*** Task input Section Begins ***

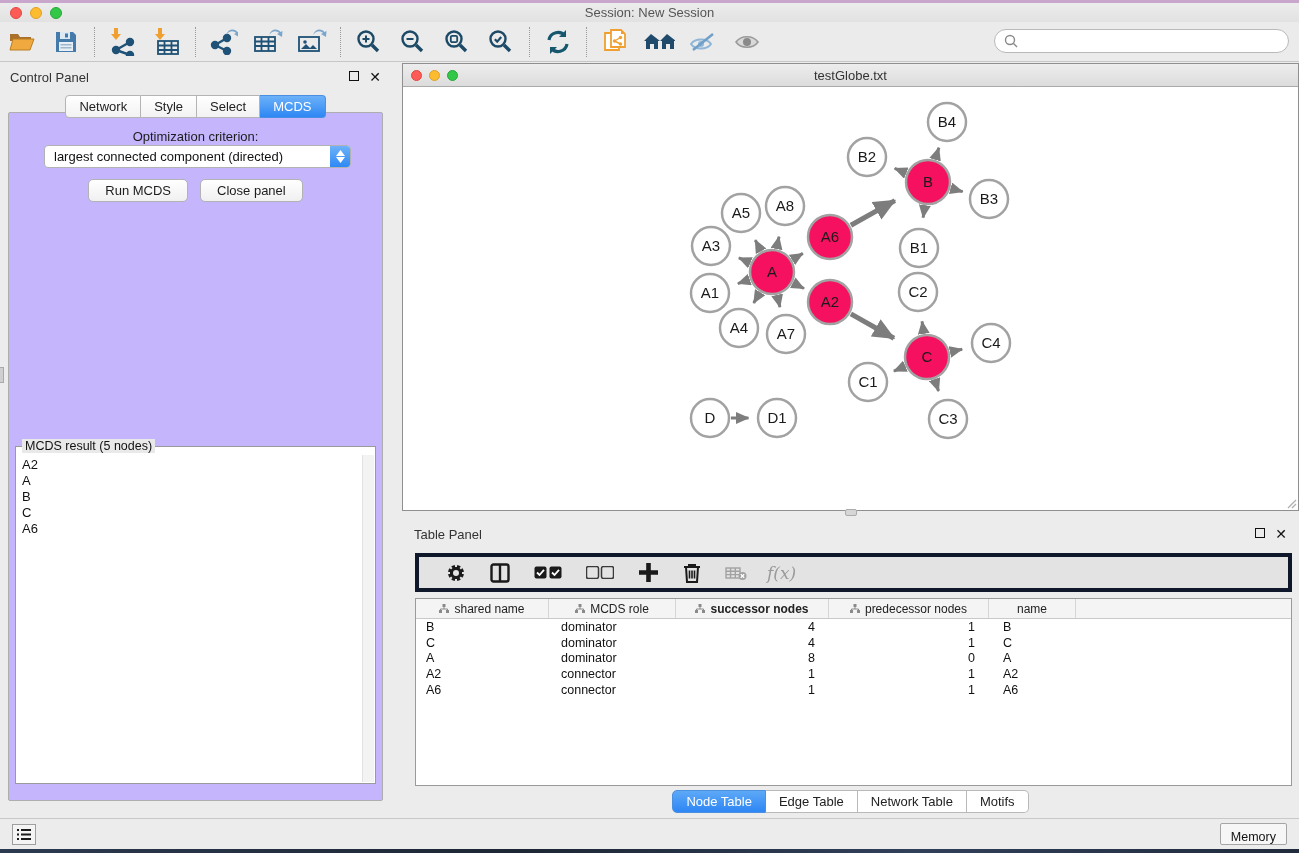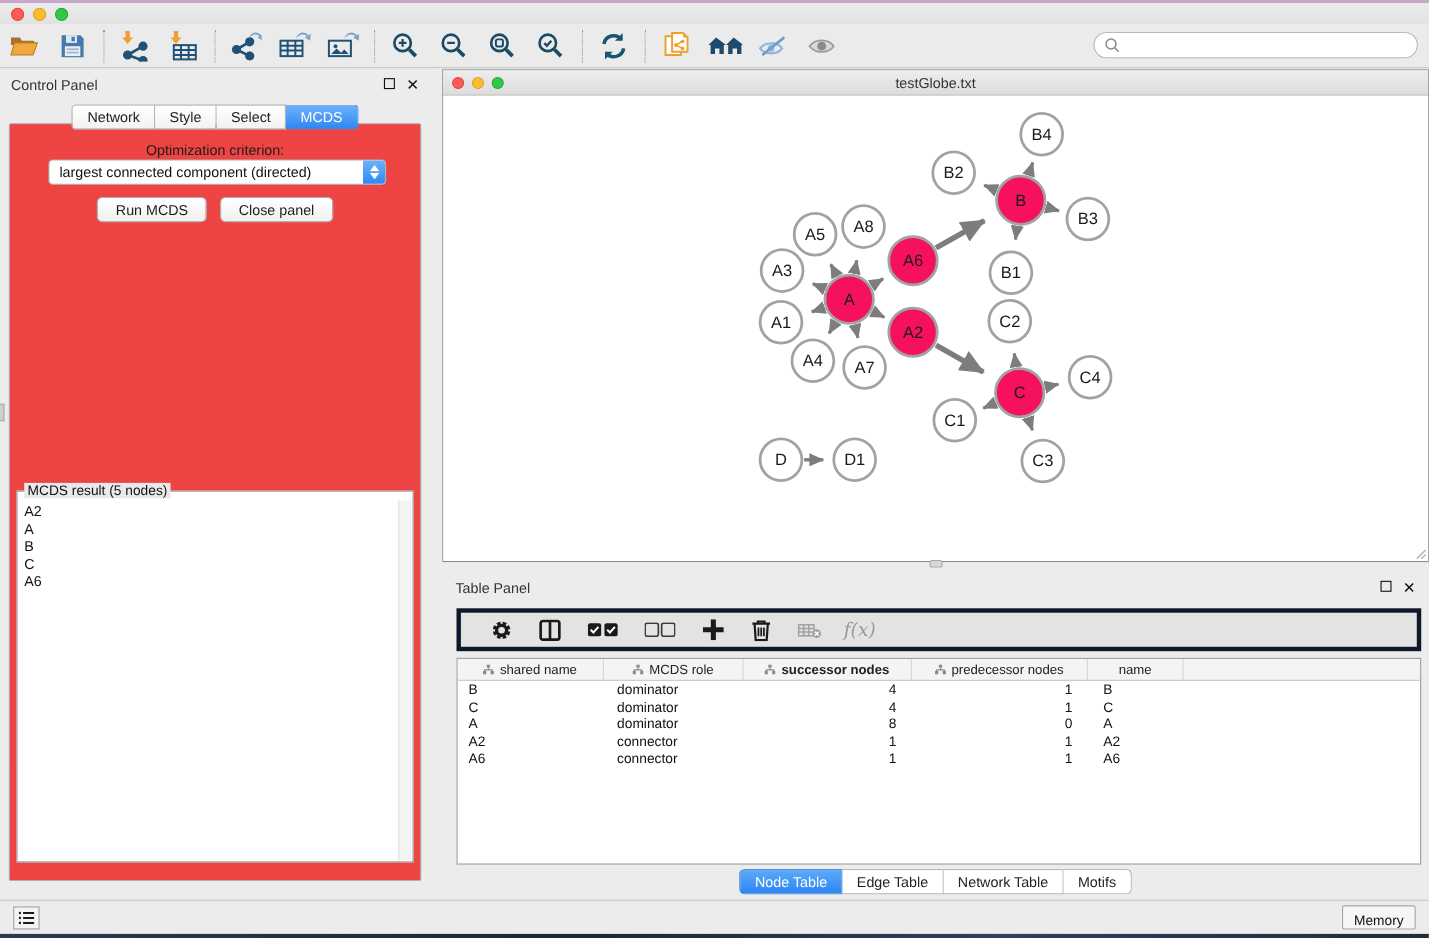"Session: New Session" div.titlebar-title { html: none -> <div>Session: New Session</div> }
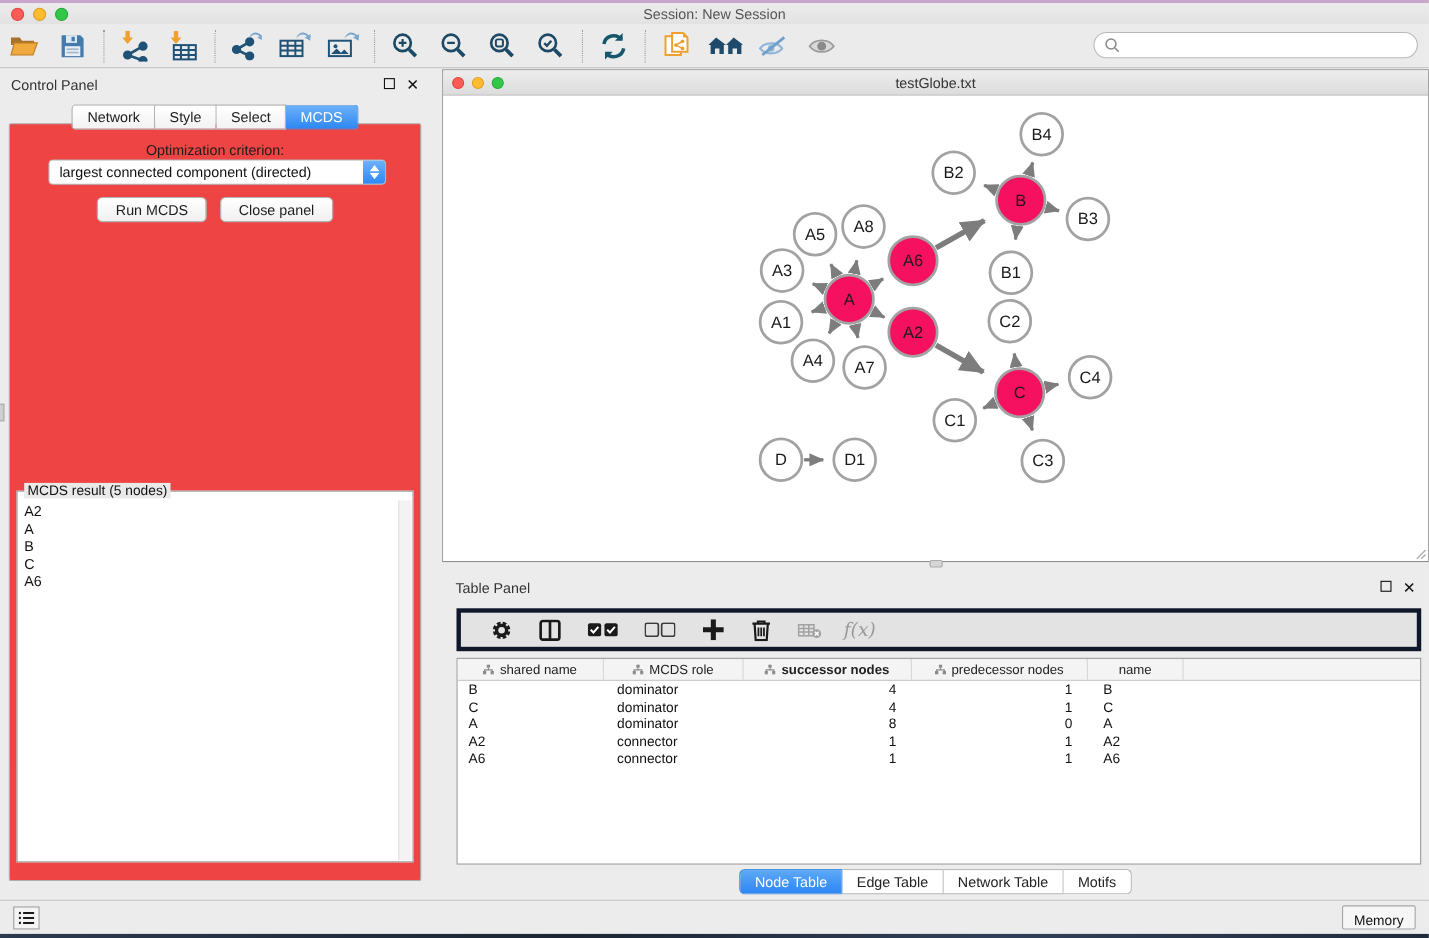"Optimization criterion:" .cp-body { background: #ef4444 -> #c4b5fd }
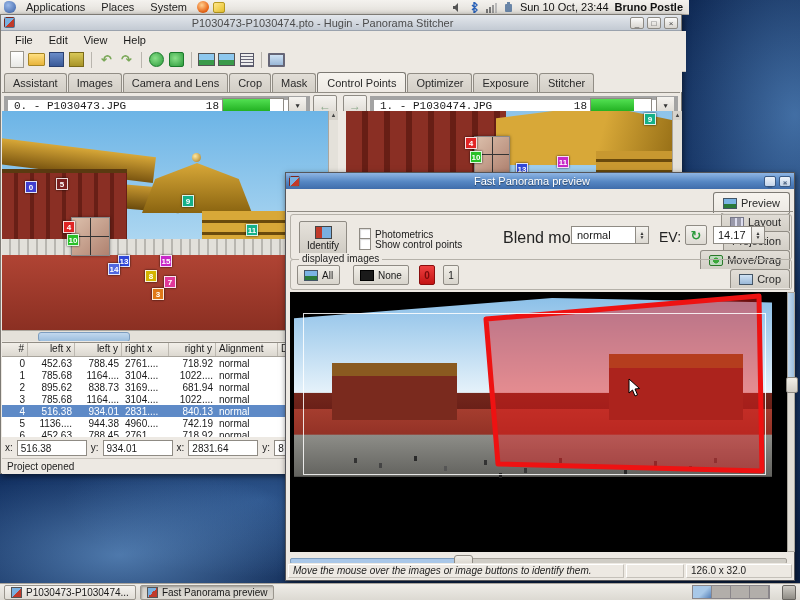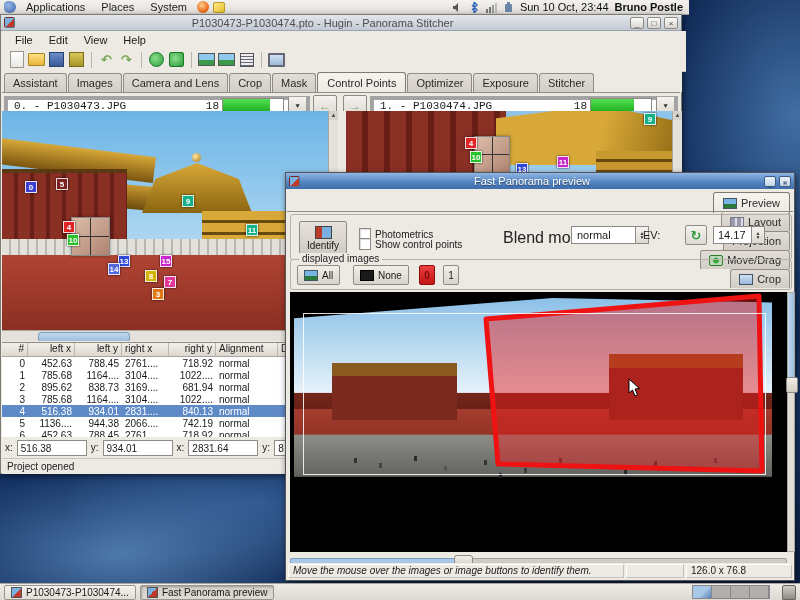"EV:" span.flabel { font-size: 11px -> 14px; left: 352px -> 368px }
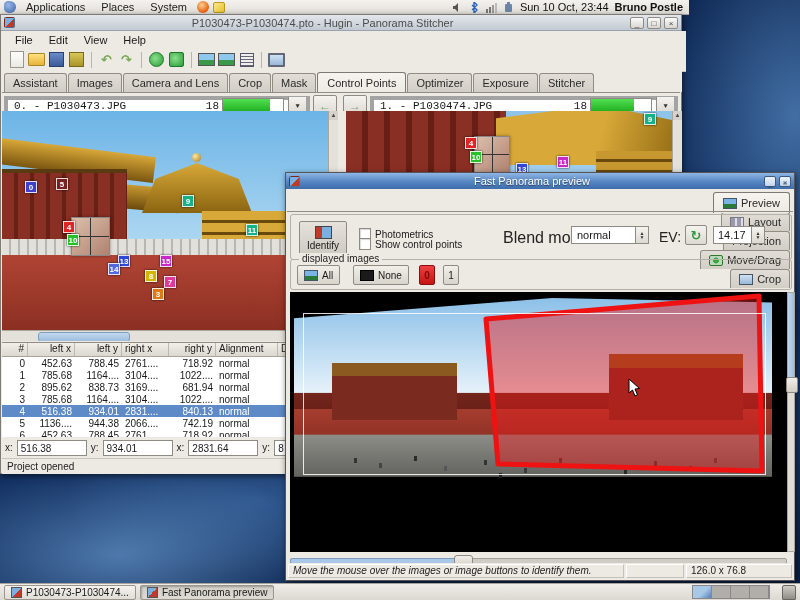"2066...." span.tc { text: 2066 -> 4960 }
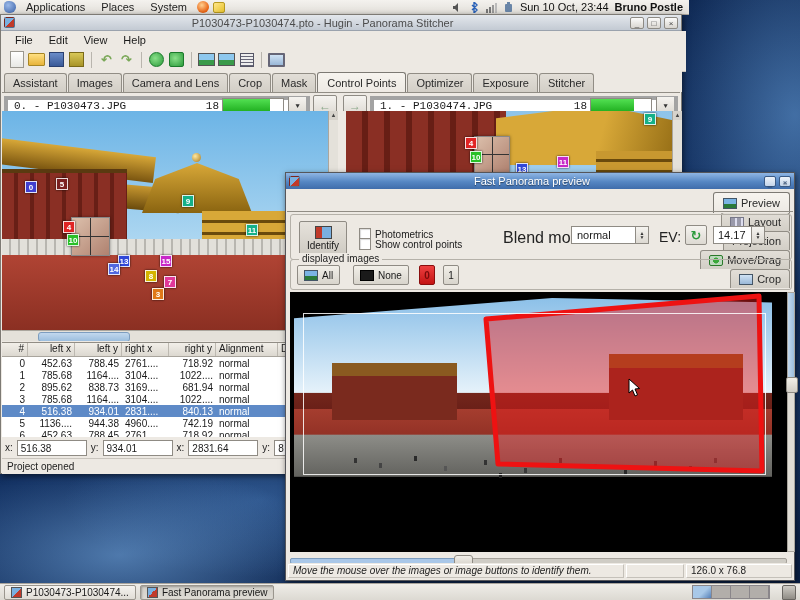"126.0 x 76.8" span.scell { text: 76.8 -> 32.0 }
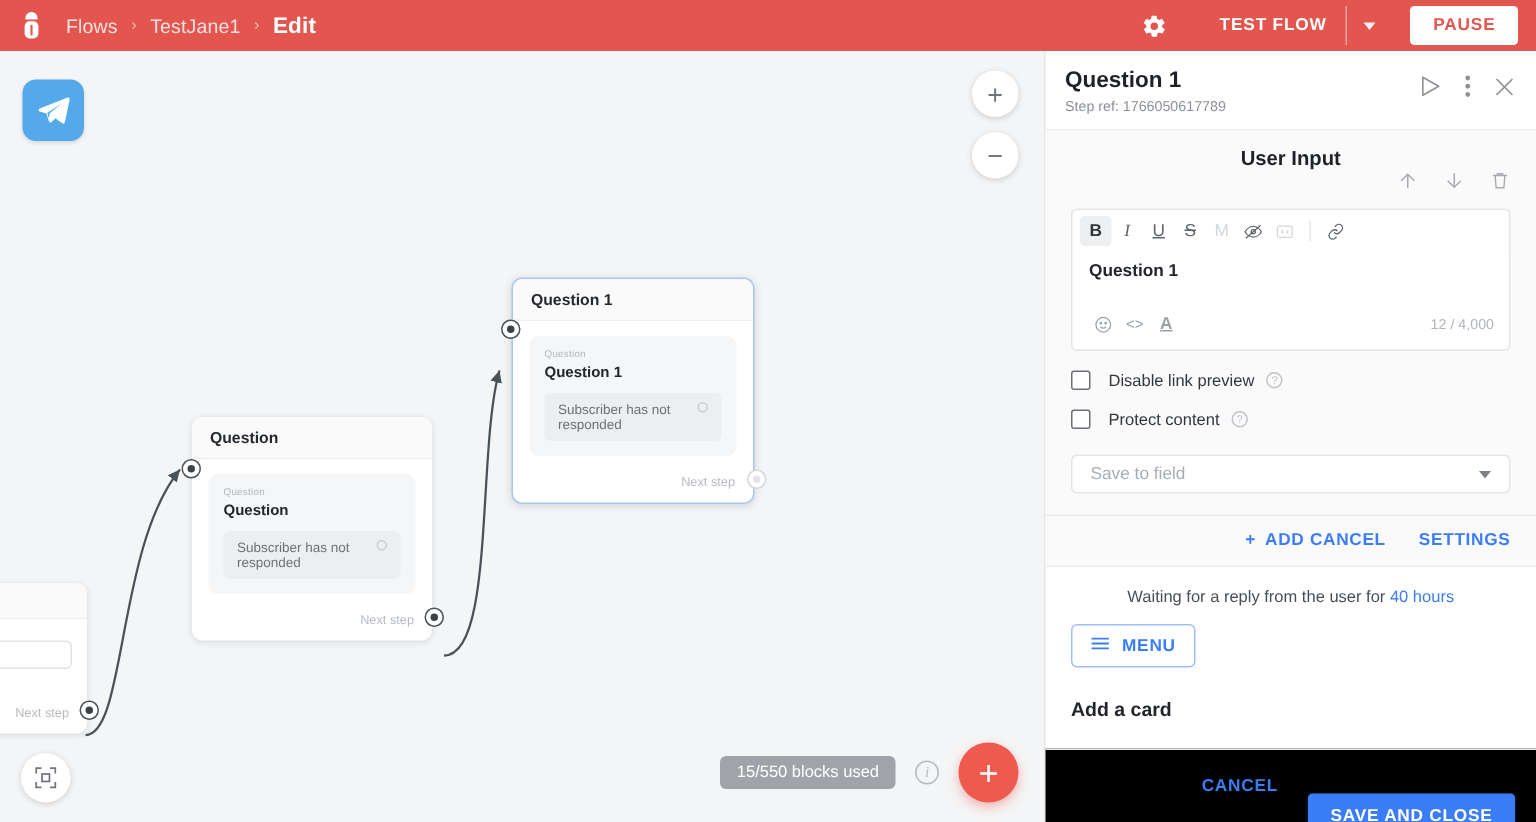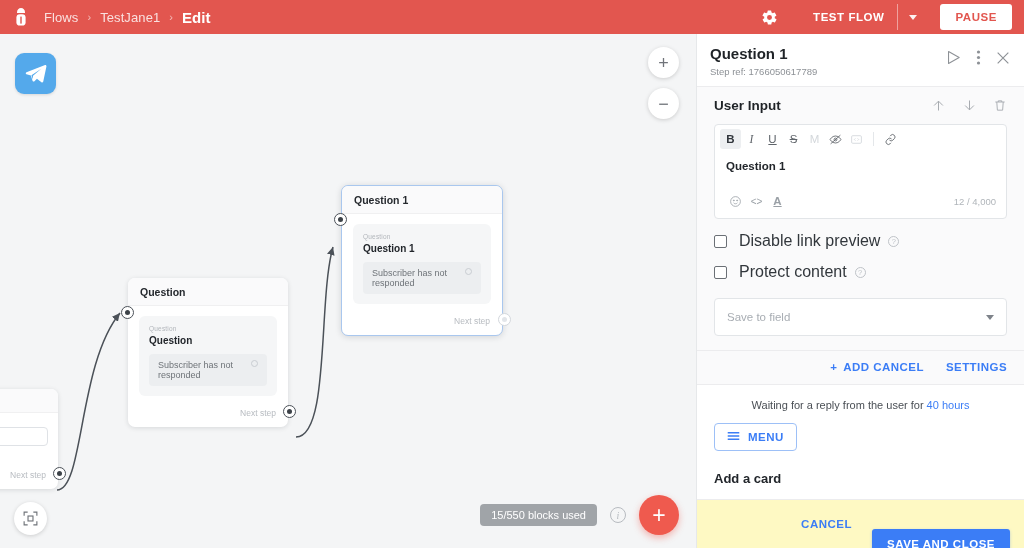"User Input" .block-head { flex-direction: none -> column }
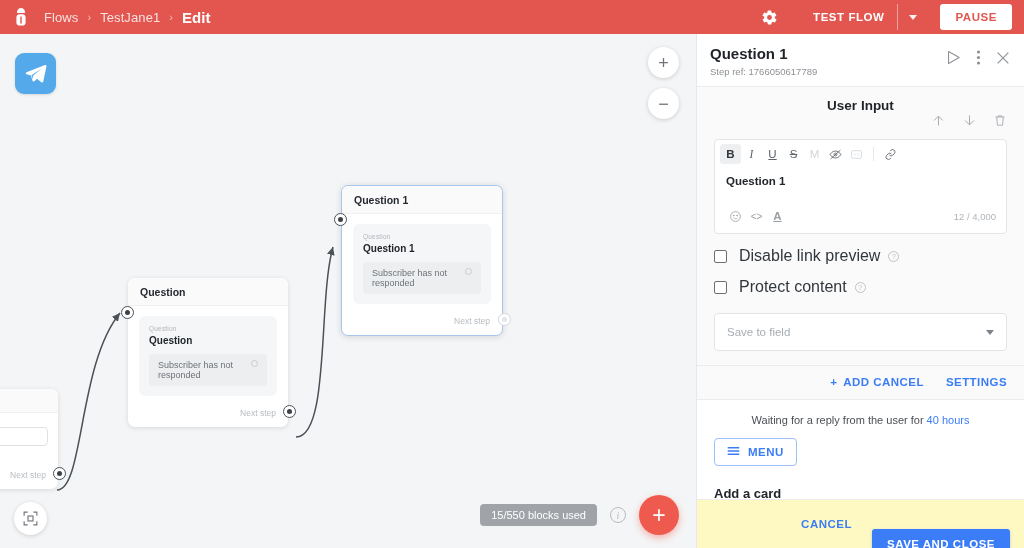"Disable link preview" .chklabel { font-size: 16px -> 11px }
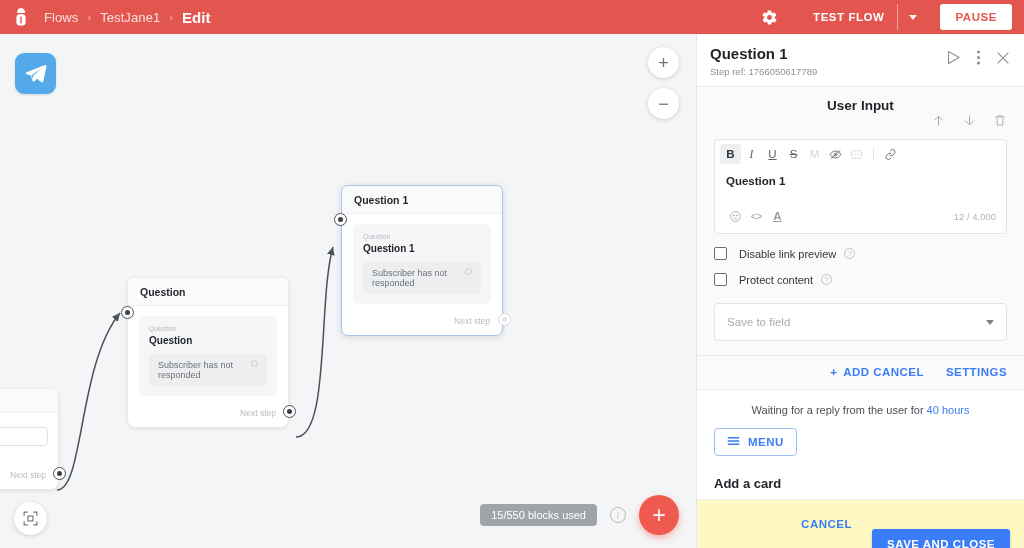"Save to field" .select-field { height: 38px -> 26px }
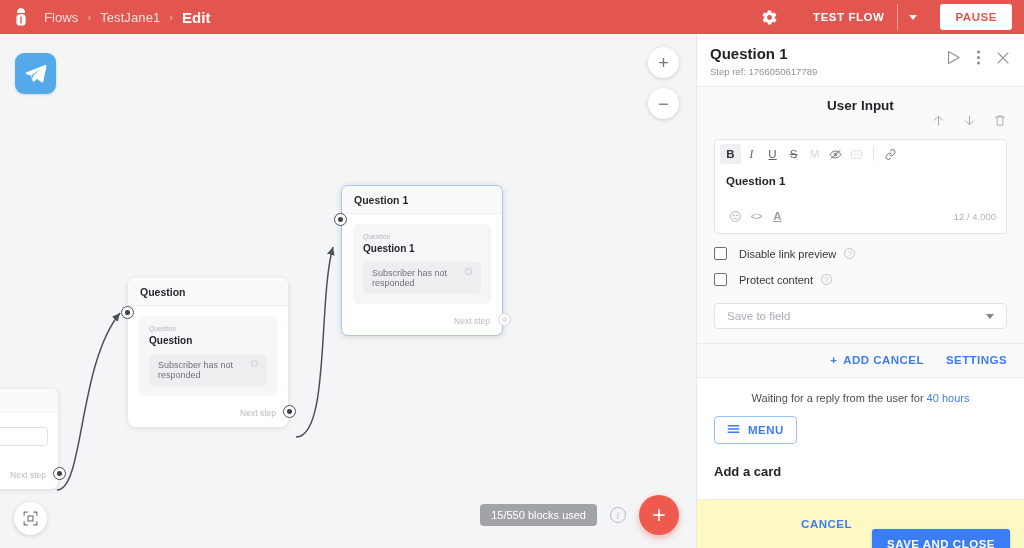"CANCEL" .panel-footer { background: #fef9c3 -> #000000 }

*** Task input Section Ends ***

> What to do: Beginning with the line that contains "text: 2066 ->" and ending with the last line of the data above, output those lines exactly and nothing more, without any pictures.

> Response area:
"2066...." span.tc { text: 2066 -> 4960 }
"126.0 x 76.8" span.scell { text: 76.8 -> 32.0 }
"User Input" .block-head { flex-direction: none -> column }
"Disable link preview" .chklabel { font-size: 16px -> 11px }
"Save to field" .select-field { height: 38px -> 26px }
"CANCEL" .panel-footer { background: #fef9c3 -> #000000 }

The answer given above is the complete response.